Miles away from its natural habitat in the Pacific Ocean, this is not the first sighting of a young grey whale lost in the Mediterranean Sea. Just months before the COP26 climate change summit in Scotland, this sighting is a stark reminder that climate change is disrupting marine ecosystems and their rich biodiversity.

Usually, grey whales spend their time between the Bering Sea, covering the area between Canada and Russia, and the warmer waters in Baja California, Mexico, where conditions are ideal for giving birth to offspring in winter. However, as climate change worsens, some of these mammals are swimming off course, venturing beyond their normal migration route. This month, one whale did just that, and has been spotted in the Mediterranean, making this the second sighting of its kind since 2010.

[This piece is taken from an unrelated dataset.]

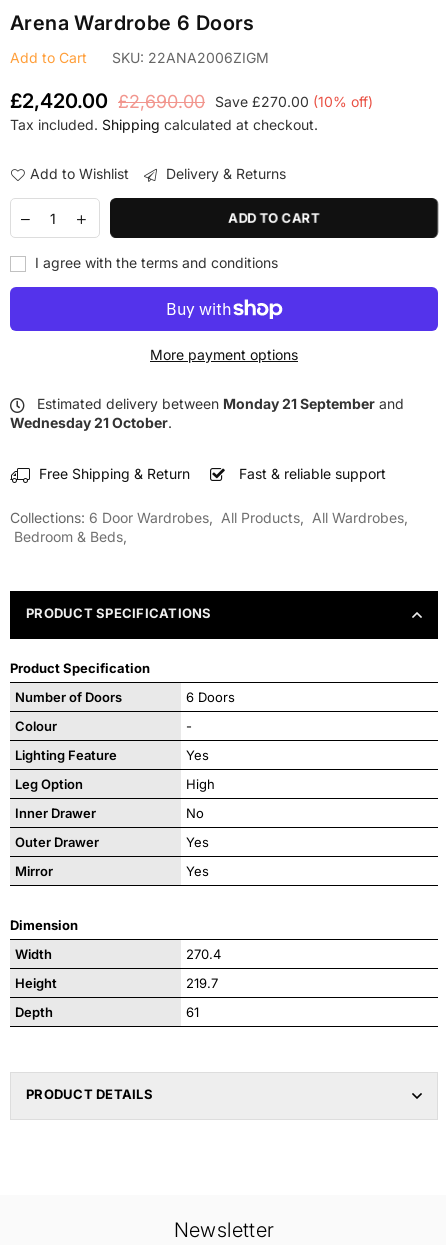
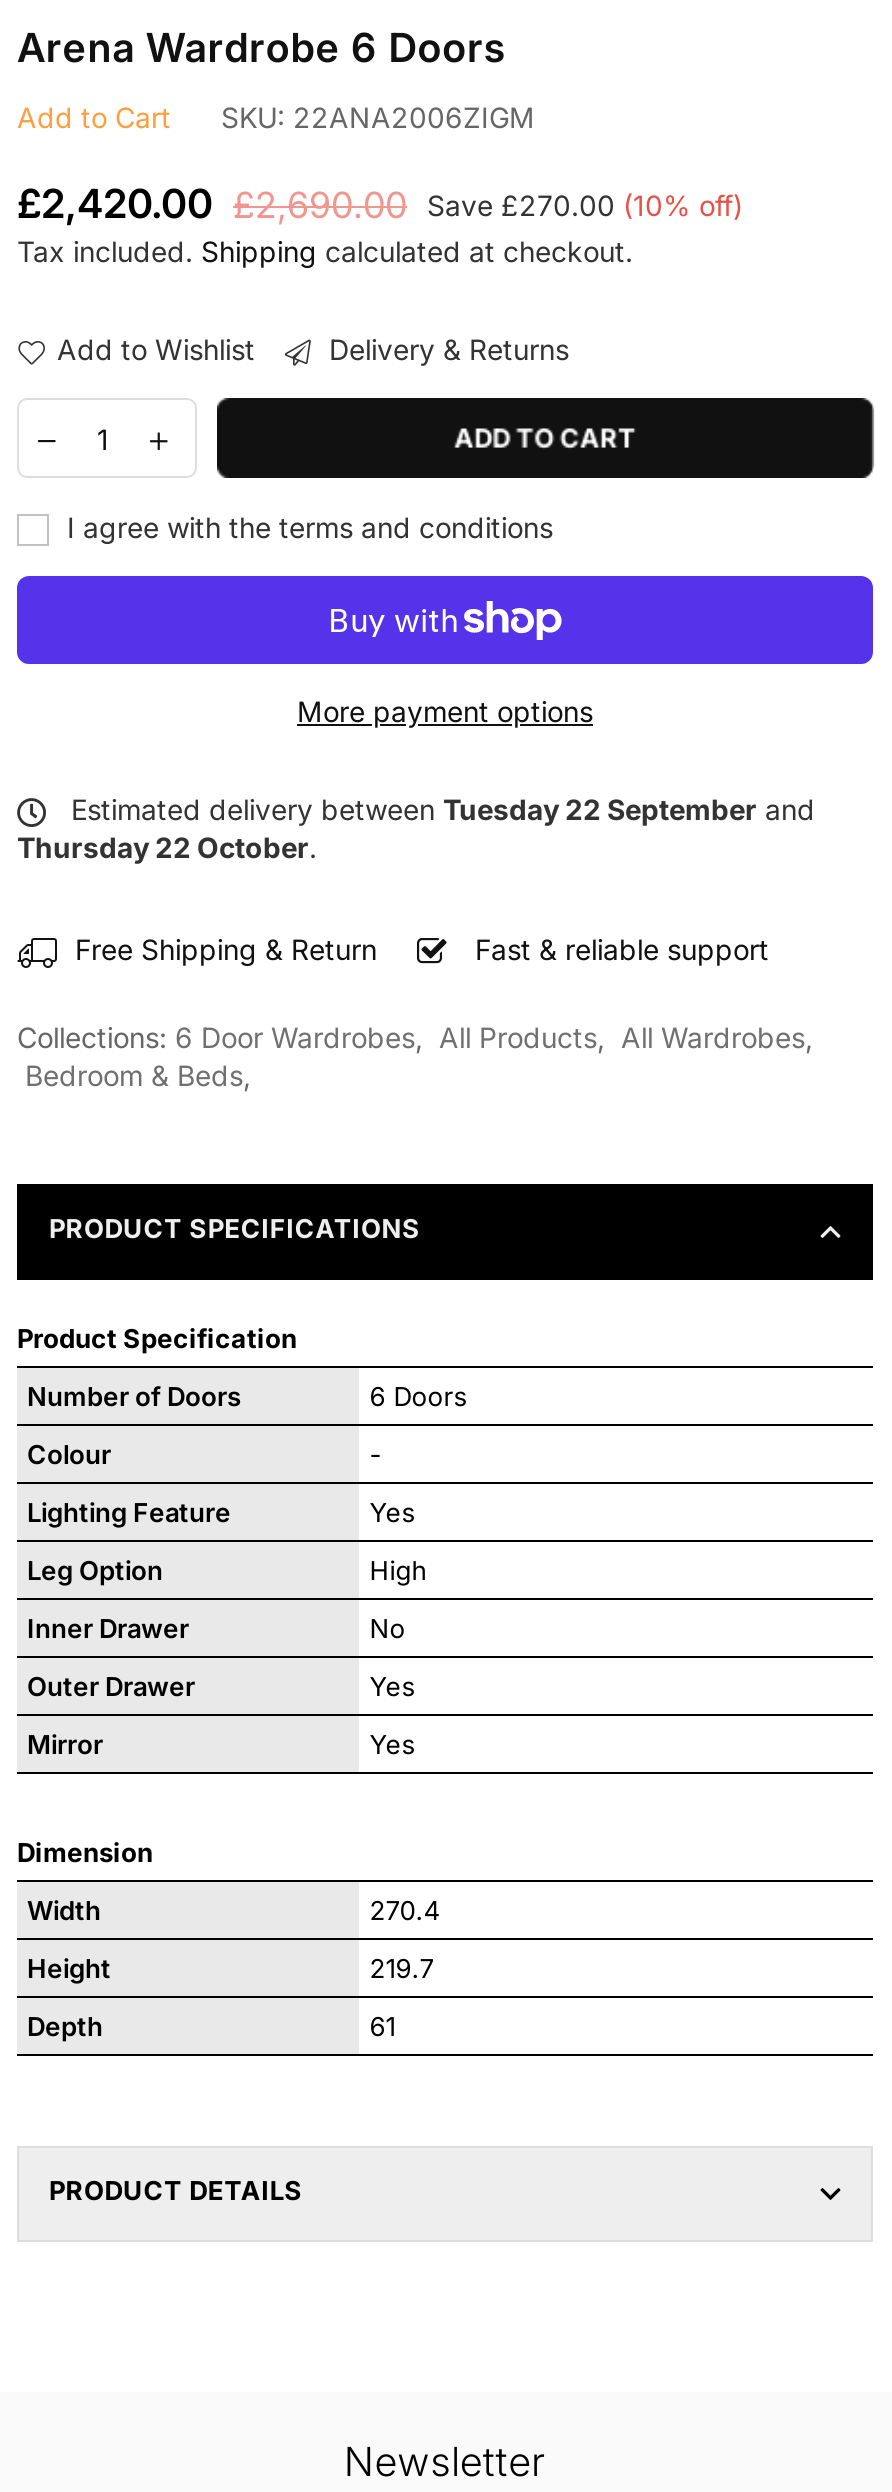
- Estimated delivery between Monday 21 September and
+ Estimated delivery between Tuesday 22 September and

- Wednesday 21 October.
+ Thursday 22 October.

For several days now, this young whale has been swimming off the coasts of Morocco, Italy and Spain. Scientists believe that melting ice caps in the Arctic North West passage and the decrease in food supplies in the Bering Sea caused the mammal to take a wrong turn and cross the Atlantic.

Starving and disorientated

In 2010, the first whale lost in the Mediterranean managed to escape the waters, but scientists lost track of it after it passed through the Strait of Gibraltar. They believe it likely died from hunger and exhaustion.

Will the young whale recently seen on the Côte d’Azur fall victim to the same fate? Sadly scientists do not have high hopes for survival since the mammal appeared disorientated and emaciated.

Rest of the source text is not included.